Introduction

Seeing clearly

Seeing clearly

A perk of being an optometrist’s daughter is that you get to test out revolutionary technology. As a self-proclaimed, passionate anti-glasses individual, I’ve looked far and wide for a solution, and orthokeratology (ortho-k) is the answer. What is ortho-k, you ask? Well, I go to sleep wearing rigid contact lenses, and the lenses reshape my cornea so that the next morning, I have 20/20 vision without any glasses or daytime contact lenses.

Cool, huh?

I love it — it lets me see independently, without any fear of breaking my glasses or losing a contact lens while playing sports.

But there is only one catch: sleep.

You see, last night I stayed up working on a 20–page research paper. It was extensive, exhausting and draining. I basically worked straight for 24 hours. My brain is exploding, still reeling from the effects of that paper. As a result of my all-nighter, I didn’t get to wear my ortho-k lenses.

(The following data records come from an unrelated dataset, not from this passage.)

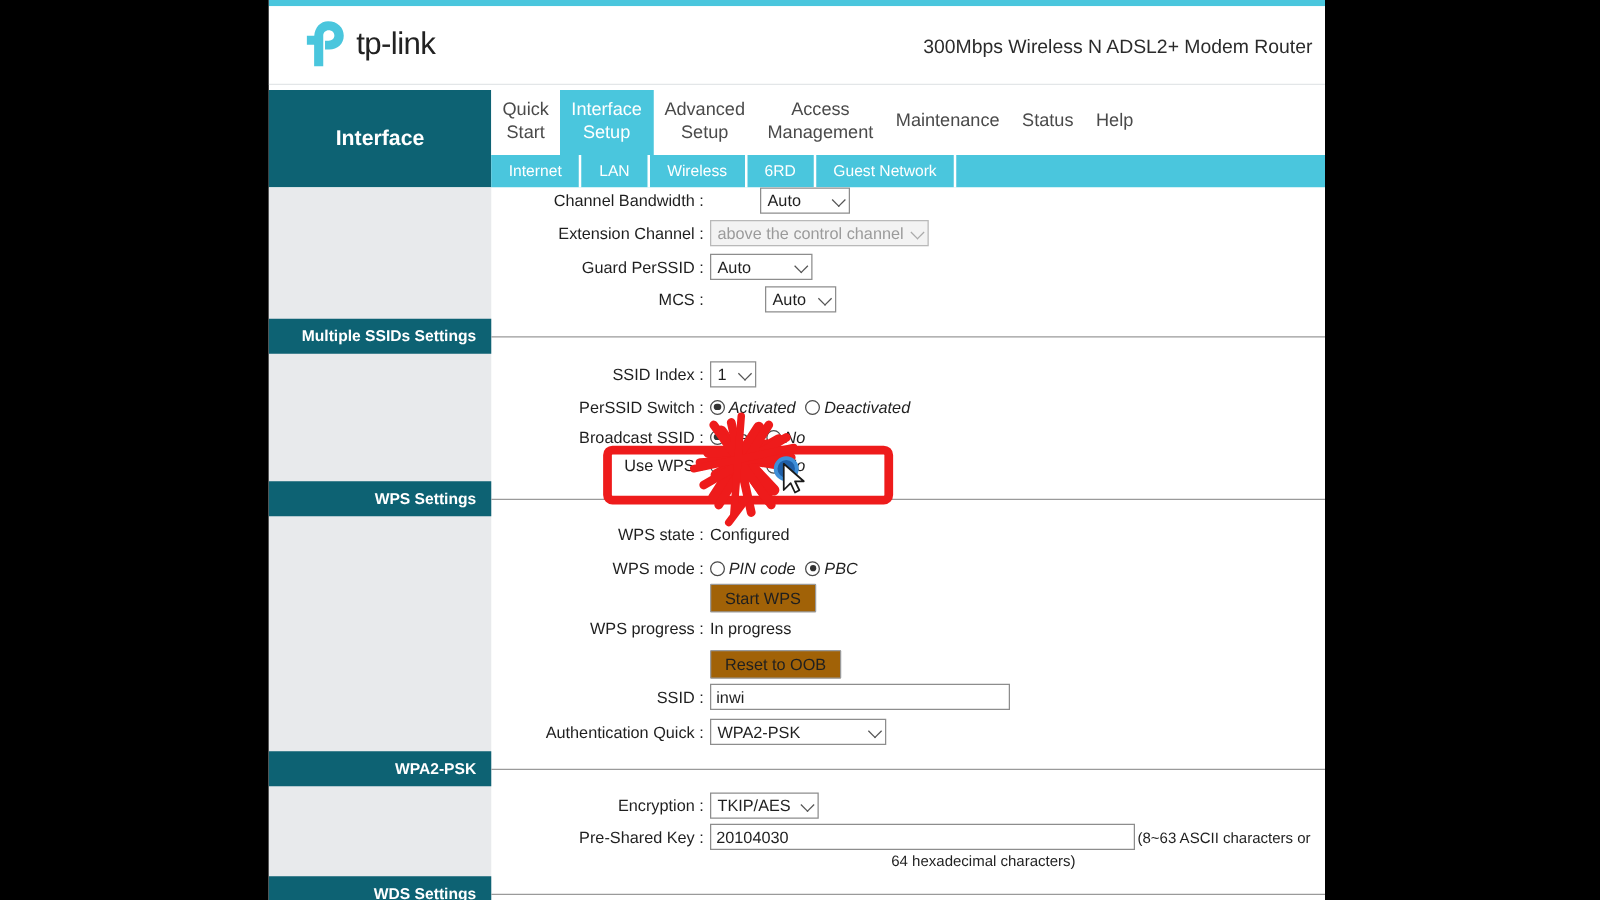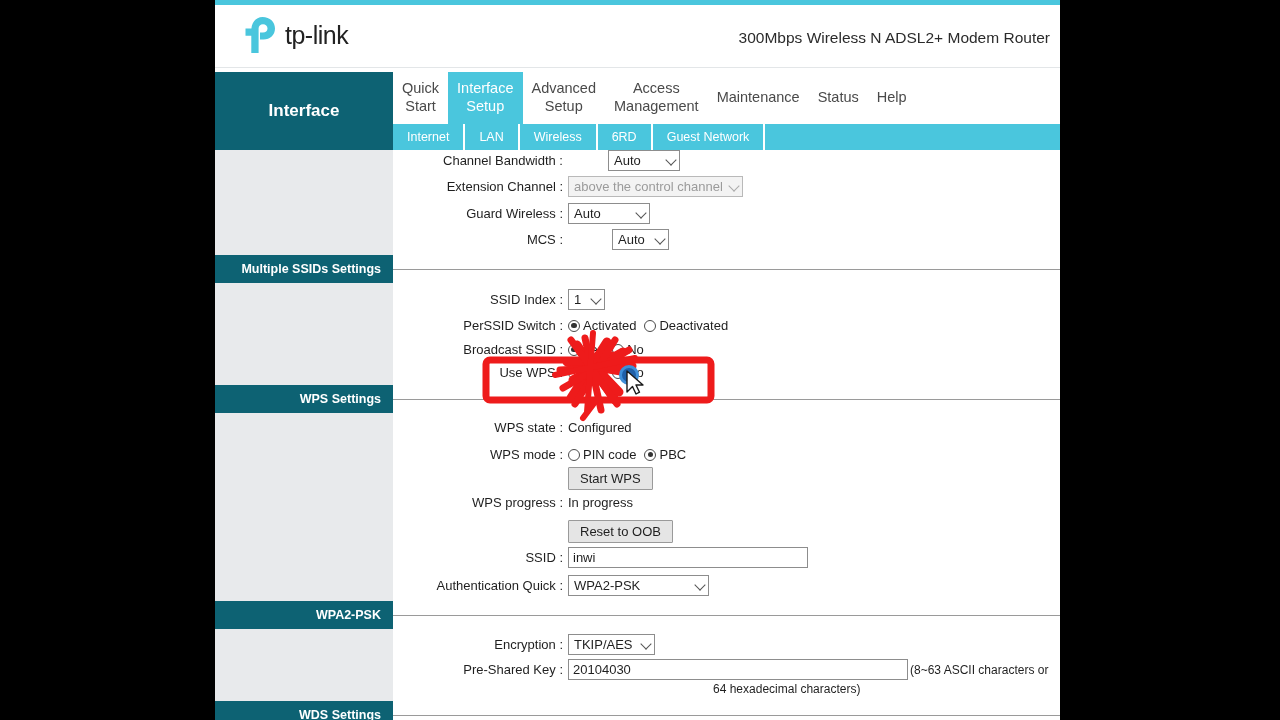"Guard Wireless :" div.lbl { text: Wireless -> PerSSID }
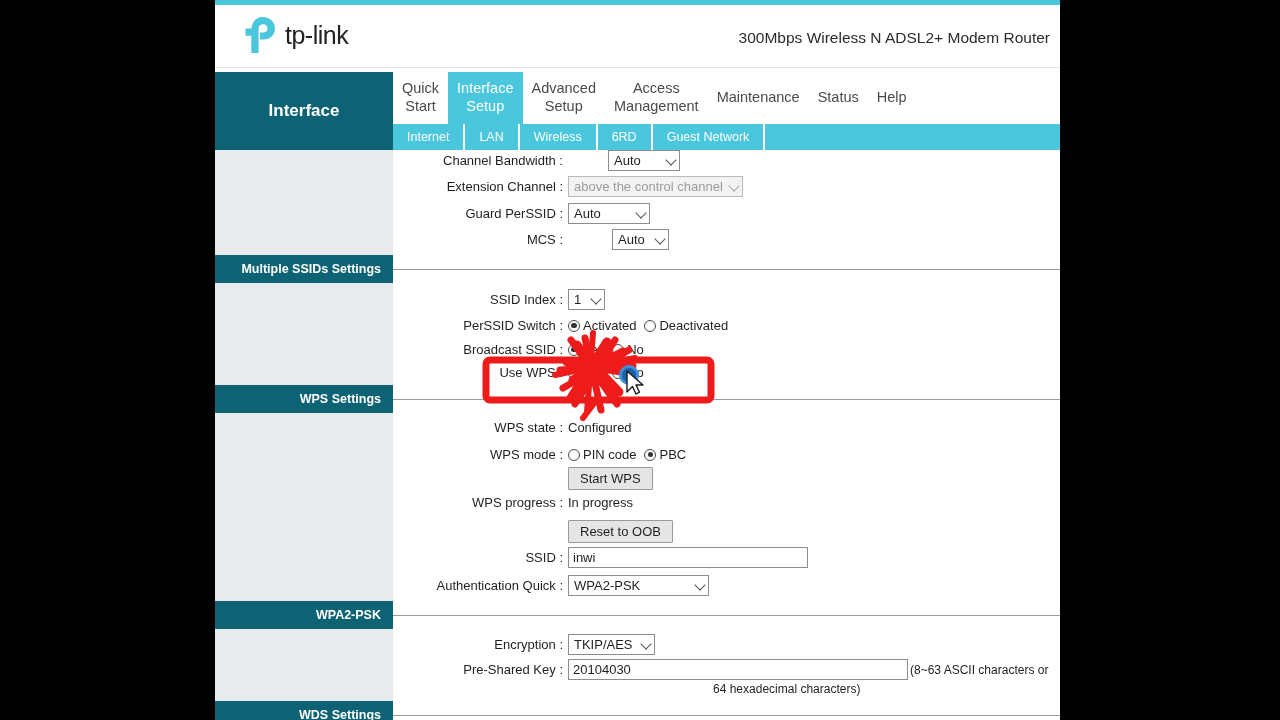"Activated" .radio-opt { font-style: none -> italic }
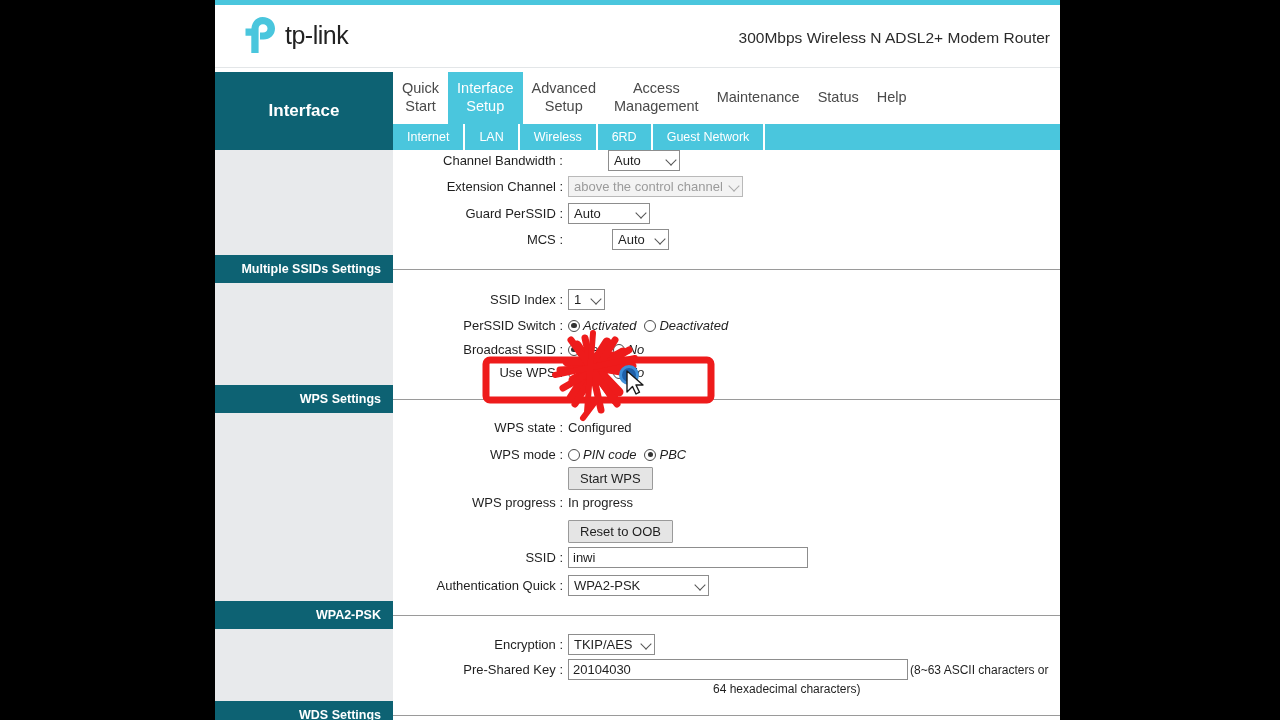"Start WPS" .btn { background: #e5e5e5 -> #a16207 }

You’re probably finding yourself in the same sleep-deprived situation right about now. It’s that time of year, when somehow, the multitude of essays and exams which you knew about at the beginning of the term have piled up. You’re tired, Christmas Break seems too far away to see the light at the end of the tunnel, and you could really use a nap and some strong coffee.

Part of the wondrous experience of being a student, in my opinion, is the joy you get from taking pride in your own work. I’m fiercely independent; I dislike receiving assistance from other people because I like to be 100 per cent accountable and responsible for my mistakes and achievements. When I receive a grade, I can look at it, satisfied, and say it is a product of my hard work, without blaming anyone else for the areas that need improvement. While it sounds good on paper, there is a bit of a flaw with this thinking.

It is similar to not wearing ortho-k lenses all night, and then deciding the next morning that you will be perfectly fine without wearing your glasses for the rest of the day. In an attempt to see independently, you miss out on the fine the details of the view.

I find that a lot of students take this perspective at the end of the term — the assignments and deadlines seem so overwhelming and imposing that it becomes easier to just shut out the world than to listen to its helpful voices. What I am trying to say is, it’s okay to wear your glasses. It’s easy to think we have it under control, and harder to voice to say we need help.

Every student, even a very good student, can use some assistance. Sometimes it’s a trained professional who’ll look over your essay at the writing centre and give your work that extra boost. Other times, you need a counsellor to voice your concerns to, and to provide advice on how to deal with daily issues that can feel overwhelming. Perhaps you need a bit of guidance on how to tighten up your résumé, or sign up for a fitness class at Hart House to get your blood pumping?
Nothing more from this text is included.